Work to be completed –
Please retype every entry as written, and keep the pictures out.
======== Stored data ========
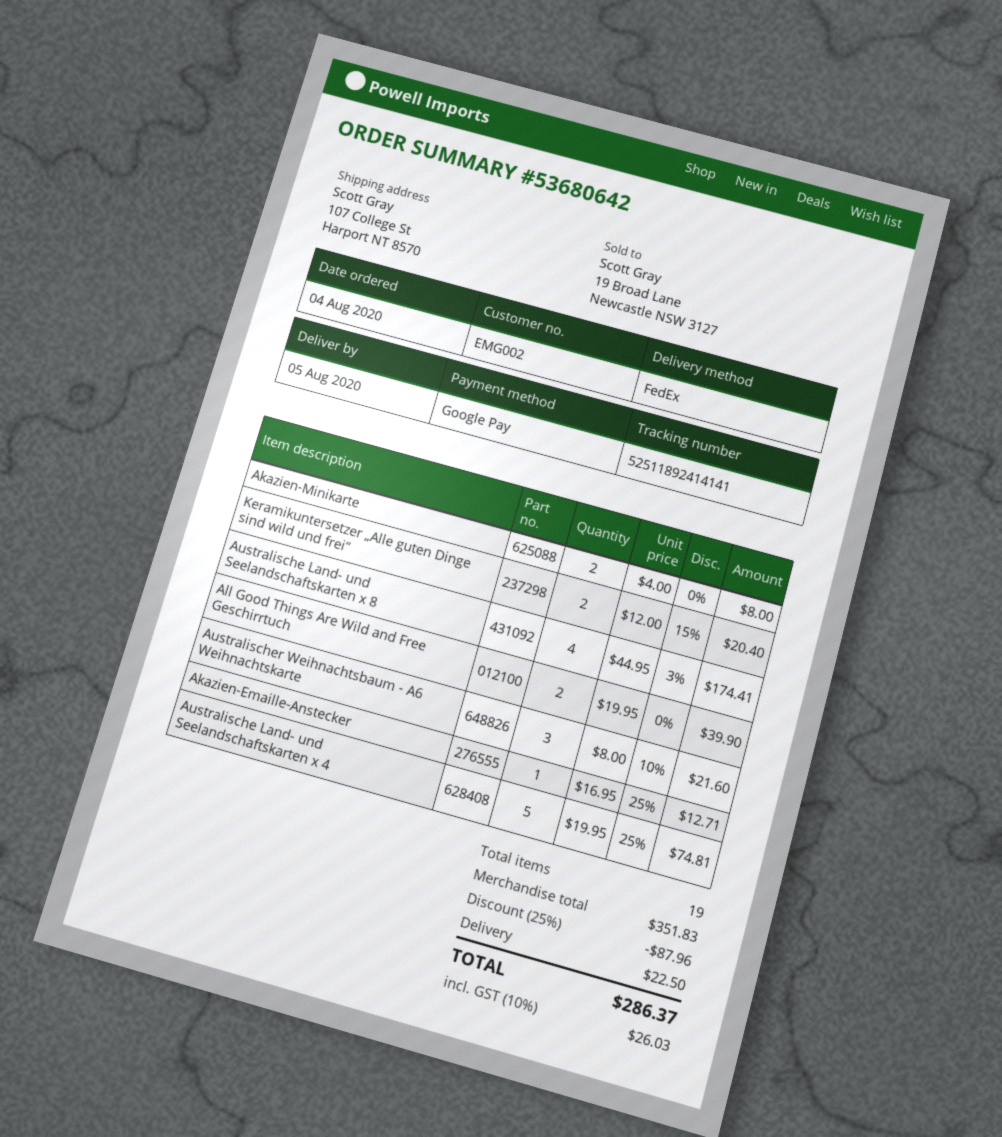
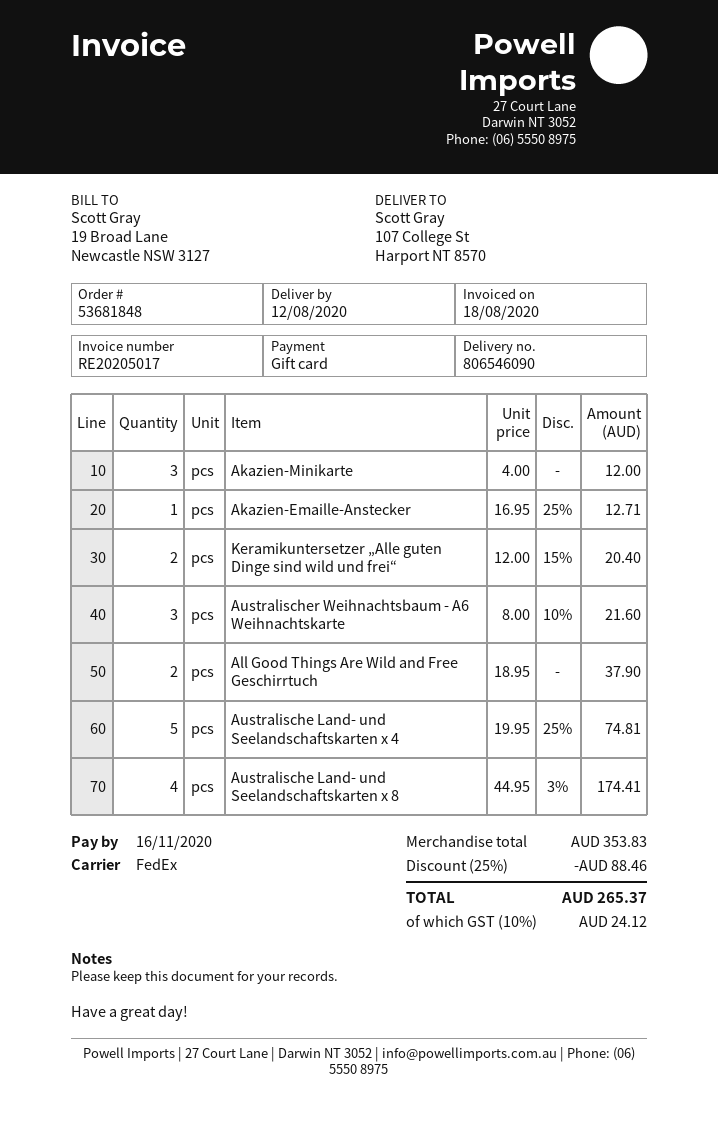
order number: 53680642 -> 53681848
delivery date: 2020-08-05 -> 2020-08-12
payment method: Google Pay -> gift card
Akazien-Minikarte: 2 x 4.00 = 8.00 -> 3 x 4.00 = 12.00
All Good Things Are Wild and Free Geschirrtuch: 2 x 19.95 = 39.90 -> 2 x 18.95 = 37.90
subtotal: 351.83 -> 353.83
discount: 25% = 87.96 -> 25% = 88.46
shipping: 22.50 -> none
tax: 10% = 26.03 -> 10% = 24.12
total: 286.37 -> 265.37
========
Written response –
order number: 53680642 -> 53681848
delivery date: 2020-08-05 -> 2020-08-12
payment method: Google Pay -> gift card
Akazien-Minikarte: 2 x 4.00 = 8.00 -> 3 x 4.00 = 12.00
All Good Things Are Wild and Free Geschirrtuch: 2 x 19.95 = 39.90 -> 2 x 18.95 = 37.90
subtotal: 351.83 -> 353.83
discount: 25% = 87.96 -> 25% = 88.46
shipping: 22.50 -> none
tax: 10% = 26.03 -> 10% = 24.12
total: 286.37 -> 265.37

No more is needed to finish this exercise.